Pigment blending in nature
The color-neutralizing phenomenon seen with complements also occurs in the natural world. Many plants, animals, and minerals exhibit brownish or muted hues due to the blended pigments within them.
For example:
– Feathers contain both red and green pigments that mix to brownish tones in many birds.
– Overlapping black and orange pigments in mammals’ coats make earthy brown fur.
– Dirt’s heterogeneous mixture of plant and rock pigments blend to muddy browns.
– Autumn leaves shifting from green to red turn brown during the color transition.
– Some algae and fungi naturally contain both blue and yellow pigments that neutralize to olive and tan shades.

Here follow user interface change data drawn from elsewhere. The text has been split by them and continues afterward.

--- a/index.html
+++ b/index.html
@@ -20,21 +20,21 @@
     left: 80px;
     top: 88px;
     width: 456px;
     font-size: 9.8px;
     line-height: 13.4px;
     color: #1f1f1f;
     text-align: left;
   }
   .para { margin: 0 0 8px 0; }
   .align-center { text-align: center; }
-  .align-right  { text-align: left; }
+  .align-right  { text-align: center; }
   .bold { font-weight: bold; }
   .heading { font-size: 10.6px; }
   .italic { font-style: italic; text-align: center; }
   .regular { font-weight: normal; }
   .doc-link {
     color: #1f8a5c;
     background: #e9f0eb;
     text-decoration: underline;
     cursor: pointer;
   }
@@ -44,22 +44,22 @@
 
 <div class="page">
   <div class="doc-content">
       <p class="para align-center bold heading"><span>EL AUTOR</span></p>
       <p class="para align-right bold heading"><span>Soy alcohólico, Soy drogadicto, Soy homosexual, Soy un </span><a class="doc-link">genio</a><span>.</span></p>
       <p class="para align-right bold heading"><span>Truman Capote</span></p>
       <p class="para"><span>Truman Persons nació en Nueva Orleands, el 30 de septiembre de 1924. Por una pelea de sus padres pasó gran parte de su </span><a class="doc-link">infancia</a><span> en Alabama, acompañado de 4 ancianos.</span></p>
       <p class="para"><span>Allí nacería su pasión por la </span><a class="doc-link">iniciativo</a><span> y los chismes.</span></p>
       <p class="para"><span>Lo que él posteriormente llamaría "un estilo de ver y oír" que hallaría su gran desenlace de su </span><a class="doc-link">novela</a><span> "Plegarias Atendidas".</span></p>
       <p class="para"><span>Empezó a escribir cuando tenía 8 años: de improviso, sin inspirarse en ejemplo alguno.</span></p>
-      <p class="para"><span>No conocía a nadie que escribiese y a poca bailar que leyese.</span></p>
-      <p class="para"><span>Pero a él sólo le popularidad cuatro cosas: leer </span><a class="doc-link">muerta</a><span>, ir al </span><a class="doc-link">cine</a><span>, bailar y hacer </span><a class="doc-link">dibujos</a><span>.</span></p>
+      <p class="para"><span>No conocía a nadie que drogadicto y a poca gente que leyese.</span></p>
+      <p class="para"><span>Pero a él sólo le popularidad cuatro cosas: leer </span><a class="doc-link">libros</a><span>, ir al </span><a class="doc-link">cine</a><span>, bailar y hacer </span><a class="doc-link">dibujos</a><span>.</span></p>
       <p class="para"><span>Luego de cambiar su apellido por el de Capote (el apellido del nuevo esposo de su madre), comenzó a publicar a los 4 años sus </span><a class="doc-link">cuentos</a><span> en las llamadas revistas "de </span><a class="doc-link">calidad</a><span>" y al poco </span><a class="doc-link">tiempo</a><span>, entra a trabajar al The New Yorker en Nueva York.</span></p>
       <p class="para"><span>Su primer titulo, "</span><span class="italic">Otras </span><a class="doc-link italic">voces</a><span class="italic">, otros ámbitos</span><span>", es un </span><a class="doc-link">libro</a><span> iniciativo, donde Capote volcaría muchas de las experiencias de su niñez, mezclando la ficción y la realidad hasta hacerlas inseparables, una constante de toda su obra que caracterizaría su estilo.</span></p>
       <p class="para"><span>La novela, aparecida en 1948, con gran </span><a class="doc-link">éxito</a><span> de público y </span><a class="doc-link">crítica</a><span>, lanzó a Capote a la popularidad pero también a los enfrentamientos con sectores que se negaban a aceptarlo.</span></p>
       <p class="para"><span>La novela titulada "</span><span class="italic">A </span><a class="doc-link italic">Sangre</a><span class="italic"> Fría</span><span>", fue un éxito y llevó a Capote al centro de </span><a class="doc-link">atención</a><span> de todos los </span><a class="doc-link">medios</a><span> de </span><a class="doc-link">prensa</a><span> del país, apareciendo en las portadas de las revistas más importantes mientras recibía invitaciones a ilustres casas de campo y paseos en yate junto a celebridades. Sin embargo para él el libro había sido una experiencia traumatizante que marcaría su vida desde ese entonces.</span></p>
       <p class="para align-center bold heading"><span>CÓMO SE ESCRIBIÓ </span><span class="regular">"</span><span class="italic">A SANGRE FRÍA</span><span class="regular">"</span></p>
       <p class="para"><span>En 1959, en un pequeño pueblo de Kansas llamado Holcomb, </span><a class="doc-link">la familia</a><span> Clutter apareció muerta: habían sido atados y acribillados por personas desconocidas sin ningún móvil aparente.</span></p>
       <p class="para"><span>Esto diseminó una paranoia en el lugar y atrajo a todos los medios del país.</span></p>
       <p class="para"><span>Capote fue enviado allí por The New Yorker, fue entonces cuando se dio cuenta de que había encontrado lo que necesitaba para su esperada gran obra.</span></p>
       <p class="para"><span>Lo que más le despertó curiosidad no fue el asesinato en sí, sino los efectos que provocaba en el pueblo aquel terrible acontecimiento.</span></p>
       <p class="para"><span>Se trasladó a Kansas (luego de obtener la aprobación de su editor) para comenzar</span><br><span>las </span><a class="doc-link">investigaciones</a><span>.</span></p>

Nature provided the original inspiration for color theory principles. The natural blending of complement-like pigments generates the range of neutral browns important for camouflage, soil health, and seasonal color variation.
Uses of blended brown pigments
Beyond the physics, mixing complementary colors to create browns has many practical purposes and applications. Some examples include:
– Neutral brown paints for wall colors, furniture, crafts
– Makeup and cosmetics shades for contours and shadows
– Dyes for fabrics, leathers, yarns
– Photography developing chemicals
– Food coloring for chocolates, beverages, baked goods
– Pharmaceutical capsules, tablets, salves
– Industrial chemical indicators
By harnessing color neutralization, manufacturers can economically produce an endless diversity of brown and earth-toned products. The brownish dyes, inks, foods, medicines, and more derived from complementary mixes permeate everyday life.
Conclusion
When combined, complementary colors neutralize each other’s brightness and vibrancy to produce brown. This stems from the physics of light absorption and wavelength cancellation. Complementary pigment particles literally soak up the wavelengths that their opposite emits. Mixing complements removes all distinct wavelengths, leaving only the overlapping common tones of brown and gray. Mastering the interactions of complements gives artists and designers invaluable control over neutrals. Beyond its scientific intrigue and artistic utility, the neutralization phenomenon also generates the muted browns found ubiquitously in nature. So whether on canvas or forest floor, complementary colors blended together will always deliver some shade of brown.